Biodiversité: nouvelles merveilles des océans.

Publié le par Francine Buchi

Les chercheurs l’ont surnommé le "Sapin de Noël’’. C’est un ver marin, jamais inventorié jusqu’ici, c’est l’une parmi les centaines de nouvelles espèces qui viennent d'être découvertes dans les coraux au large de l’Australie, principalement sur la Grande Barrière de Corail.

 

Ce programme de recherche international, baptisé ‘’Global Census Marine Life’’, rassemble 80 nations et 2000 chercheurs. Ceux-ci mettent en commun leurs laboratoires et leur technologies afin de produire en octobre 2010 un inventaire de ce qui vit aujourd’hui, et espérons le, vivra encore demain, dans les océans.

 


La tâche est colossale, car selon les scientifiques, il reste 1 à 9 millions de nouvelles espèces potentielles à découvrir, autant dire que nous ne connaissons qu’une petite goutte d’eau de l’Océan.
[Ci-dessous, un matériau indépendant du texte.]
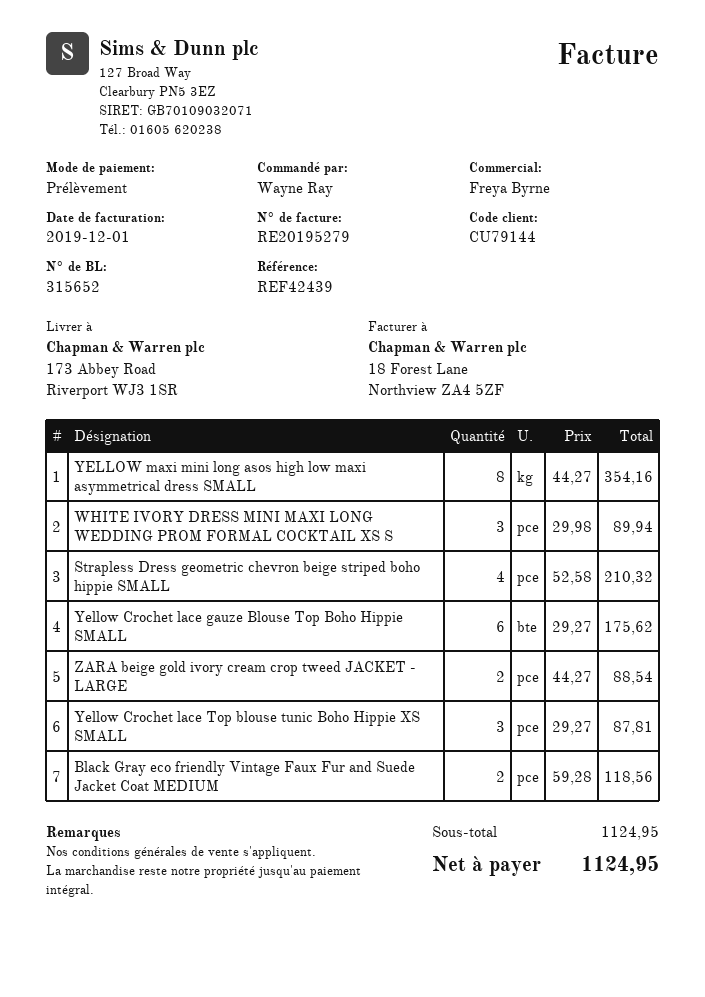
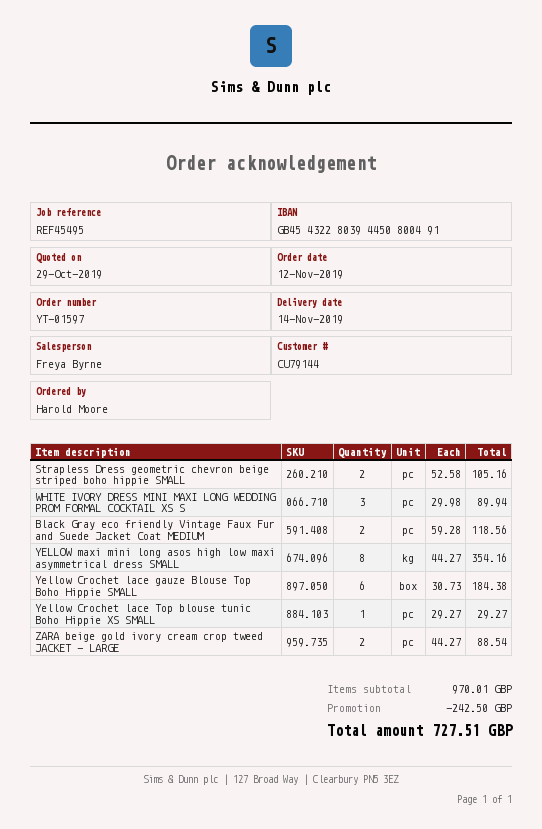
reference: REF42439 -> REF45495
ordered by: Wayne Ray -> Harold Moore
Strapless Dress geometric chevron beige striped boho hippie SMALL: 4 x 52.58 = 210.32 -> 2 x 52.58 = 105.16
Yellow Crochet lace gauze Blouse Top Boho Hippie SMALL: 6 x 29.27 = 175.62 -> 6 x 30.73 = 184.38
Yellow Crochet lace Top blouse tunic Boho Hippie XS SMALL: 3 x 29.27 = 87.81 -> 1 x 29.27 = 29.27
subtotal: 1124.95 -> 970.01
discount: none -> 242.50
total: 1124.95 -> 727.51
Ici une colonie de méduses-







Et là une petite algue, elle aussi inconnue jusqu'ici.

Les récifs coralliens sont de véritables nids à biodiversité, on les compare souvent à une Amazonie sous-marine. Et comme l’Amazonie, ils sont gravement menacés.

 

Dans l’Atlas de l’Océan Mondial (éditions Autrement) les auteurs Jean-Michel Cousteau et Philippe Valette notent que ''30% des récifs du monde sont morts, 60% pourraient l’être d’ici à 2030'', essentiellement du fait du réchauffement qui entraîne une acidification des océans, car les coraux ne peuvent plus secréter leur squelette externe calcaire. Sont également très dommageables les techniques de pêche, comme le chalutage employé dans les grands fonds, ou les pratiques illégales comme la pêche à la dynamite ou au cyanure.

 

Tim Flannery, directeur du laboratoire de zoologie de l’Australian Museum de Sydney, auteur du livre les « Faiseurs de pluie » (Editions Héloïse d’Ormesson) pronostique que sur la Grande Barrière de Corail australienne, qui a pourtant été déclarée site protégé, seulement 50 des 400 espèces de corail dur du récif pourront survivre d'ici 50 ans.

 

Le Programme des Nations Unies pour l’Environnement a calculé la valeur économique d’un récif corallien en bonne santé :100 000 à 600 000 dollars/km2/an, pour les revenus liés à la pêche, au tourisme, ou à ce que la médecine ou la cosmétologie peuvent en retirer. Il semble donc urgent de protéger partout dans le monde ces écosystèmes qui couvrent moins de 1% de la surface des océans.

 

Toutes les espèces récemment découvertes ne sont pas des organismes minuscules. Voici le très beau spécimen de langouste que les chercheurs du Global Census Marine Life ont découvert en 2006 au large de Madagascar: une langouste de roche de 4kg et de 50 cm sans les antennes, qui avait su jusqu'ici se faire toute petite ! Elle a un nom désormais, ''Palinurus Barbarae''.